Posed a question about gaming, Jones, an attorney who specializes in divorces, said he has seen that “gambling destroys families.”

He said he opposes gambling, but would not oppose a “clean, up-or-down vote” on the issue because he believes Alabamians would vote the issue down.

White was asked if he would support a property tax increase to balance state budgets.

“Property taxes have to be on the ballot, so what I think won’t make that big of a difference in the decision,” he said.

However, he said, he does support initiative in referendum, which doesn’t restrict the power to get issues on the ballot to the legislature, but establishes measures with which the public can bring issues to the ballot.

Asked how he would change the procedures used to create state budgets, which have been prorated in recent years, White, an accountant, said he believes budgets should be based on a five-to-seven year average, rather than the previous year’s figures.

“The state would be in much better shape,” he said.

Asked if he would propose or support immigration legislation similar to t hat passed recently in Arizona, White said, “I have no intentions of proposing a bill.”

He said he believes the existing federal immigration laws are sufficient and should be strongly endorsed.

The winner of Tuesday’s Republican primary will face both Democrat David Darby and independent candidate Don Cotton in November.

Darby said the biggest issue facing Alabama is getting people back to work and that the training programs offered in the state’s two-year college system are a great way to prepare people for jobs.

He said he supports letting Alabamians vote “up or down” on the electronic bingo issue. He said he didn’t support the first proposed bill because it created a monopoly for some gambling interests.

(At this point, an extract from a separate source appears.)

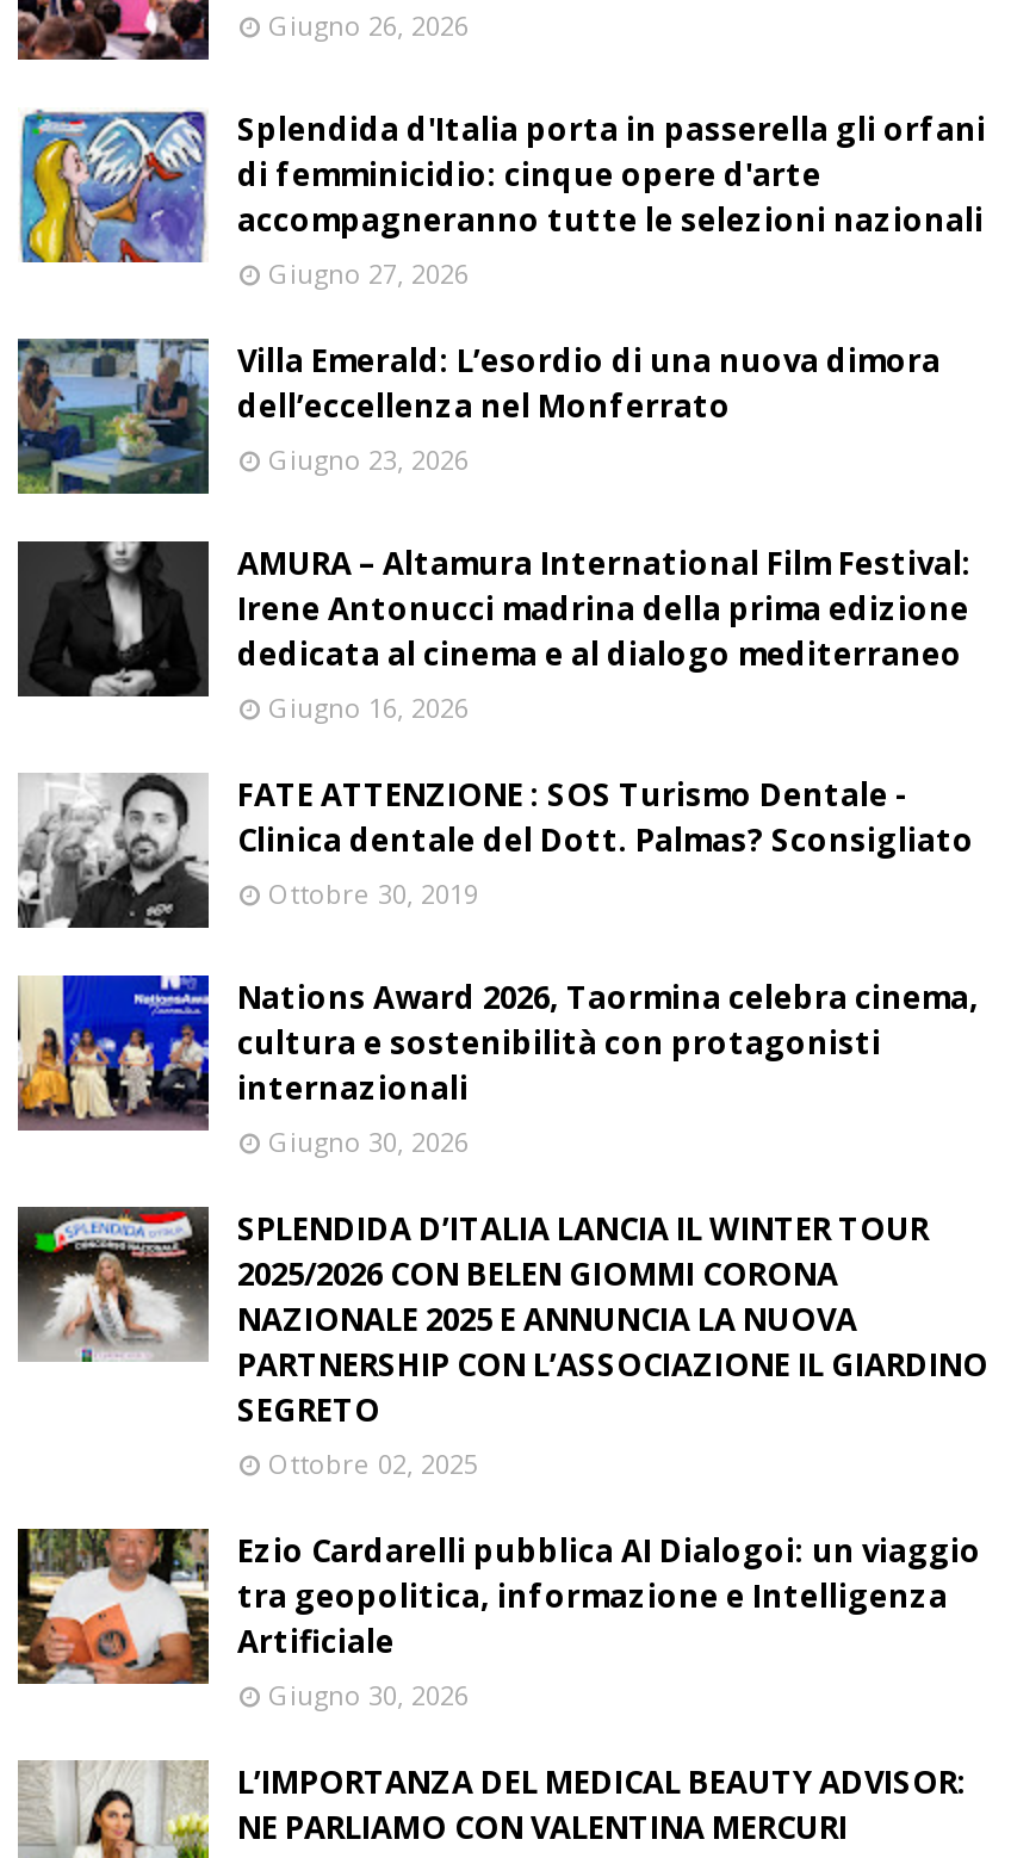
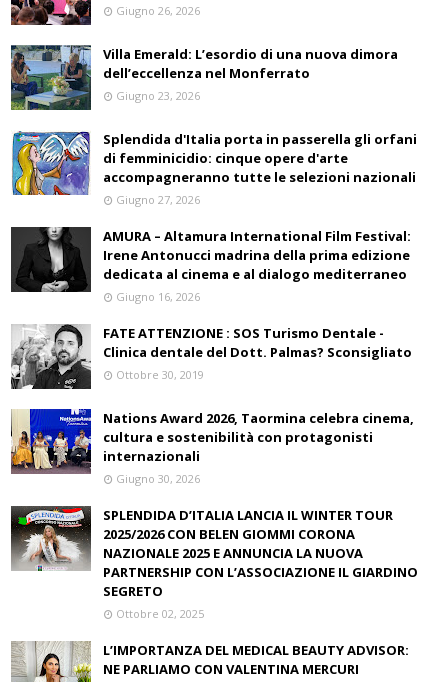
moved [18,105,986,292] -> [11,129,417,207]: [image] | Splendida d'Italia porta in passerella gli orfani | di femminicidio: cinque opere d'arte | accompagneranno tutte le selezioni nazionali | Giugno 27, 2026
moved [15,339,941,496] -> [10,44,398,111]: [image] | Villa Emerald: L’esordio di una nuova dimora | dell’eccellenza nel Monferrato | Giugno 23, 2026
[18,1529,981,1713] [image] | Ezio Cardarelli pubblica AI Dialogoi: un viaggio | tra geopolitica, informazione e Intelligenza | Artificiale | Giugno 30, 2026 -> none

Asked about health care, Darby said “we need health insurance reform, not health care reform.”

“Insurance take your money and tell you what they won’t cover,” he said.

Cotton was asked if he supported gubernatorial candidate Tim James’ proposal that the state’s driving test be given only in English.

“I have no problem with that proposal,” Cotton said, adding that he has driven in many foreign countries with his Alabama license, but that if he took a driving test in France, he’d expect it to be written in French.

He said the state needs a more realistic approach to budgeting and that down cycles should be expected.